Jamie gives a mirthless laugh. "Wouldn't you like to know?"

Watson shakes her head and smiles, ducking down the steps after the uniformed officers that have ventured down first, guns drawn and prepared to fire upon anything that they encountered. Jamie follows, one hand plunged into her pocket, fingers curling around her gun.

Below there is a chemists' lab set up along one long table against the far wall. Everything is dimly lit by the glow of heat lamps and it feels almost cave-like. Sherlock has to stoop, as do many of the uniformed officers, to even look around.

The entire place is filthy, dirty beyond compare. There are biohazards that dot the place and she's forced to step away from the work bench before she can get a good look, the smell is so powerful. Everything looks to freshly placed, the man is just gone, probably while his snake was being killed.

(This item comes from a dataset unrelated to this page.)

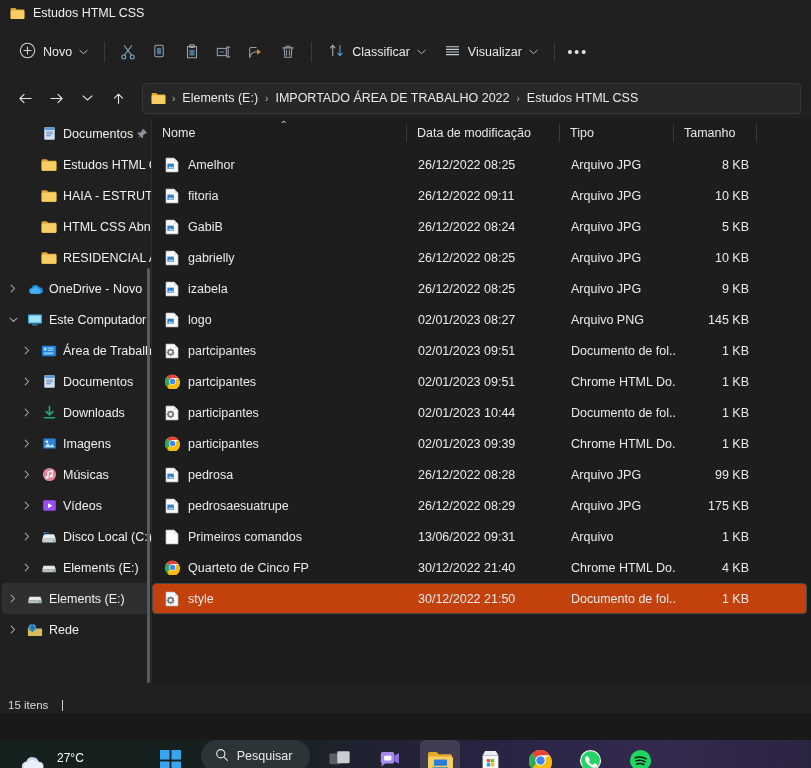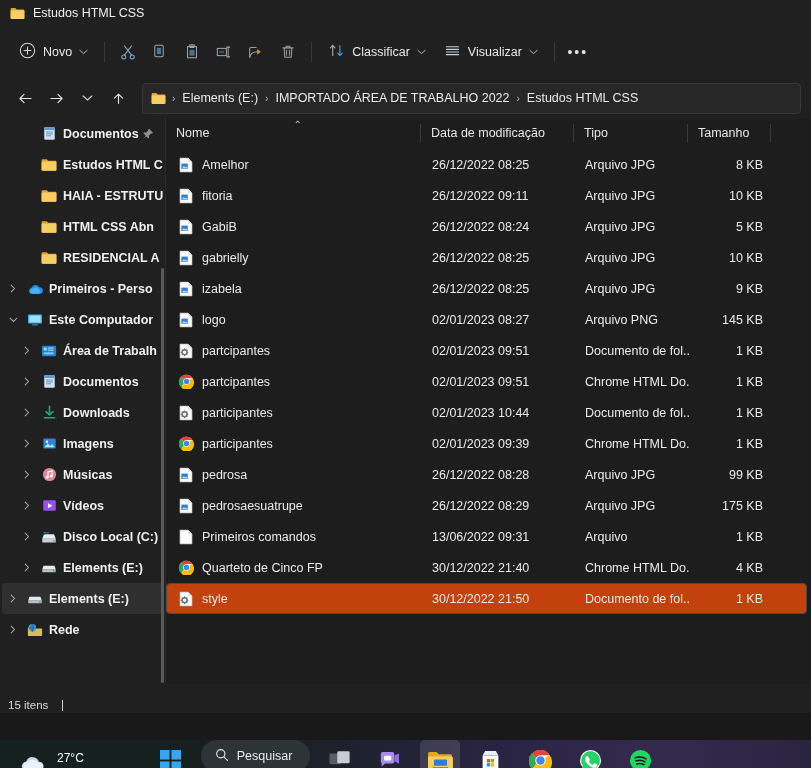"Documentos" .sidebar { font-weight: bold -> none; width: 166px -> 152px }
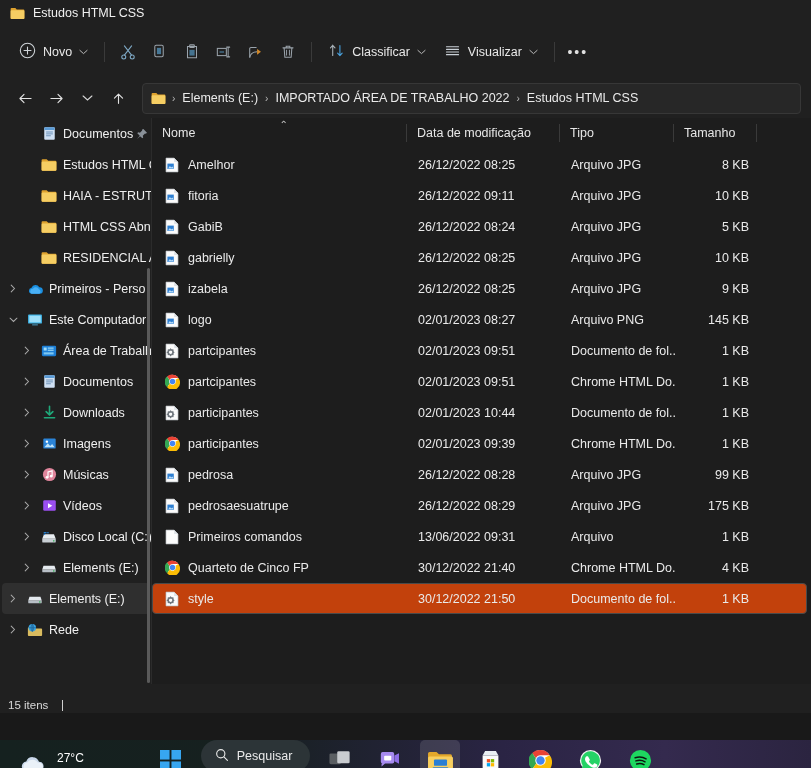"Primeiros - Perso" span.nav-lbl { text: Primeiros - Perso -> OneDrive - Novo }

She'll have to see if they agree, but her theory is beyond sound. Whether or not the lackwits who work with Sherlock and Watson figure that out is up to some debate, but Jamie sees the whole situation as somewhat promising.

The walls rattle as the subway passes by and the snakes that are housed in long tanks under heat lamps shift, uneasy. The lights are still on, and the acrid smell of smoke and chemicals fills the air. Jamie wrinkles her nose and sees the moment when Sherlock makes the realization of what they're dealing with. They've just missed him. And he's gone after the target.

"He's just gone," Sherlock announces.

Jamie, hands plunged into her pockets, shakes her head in disgust. "Damn."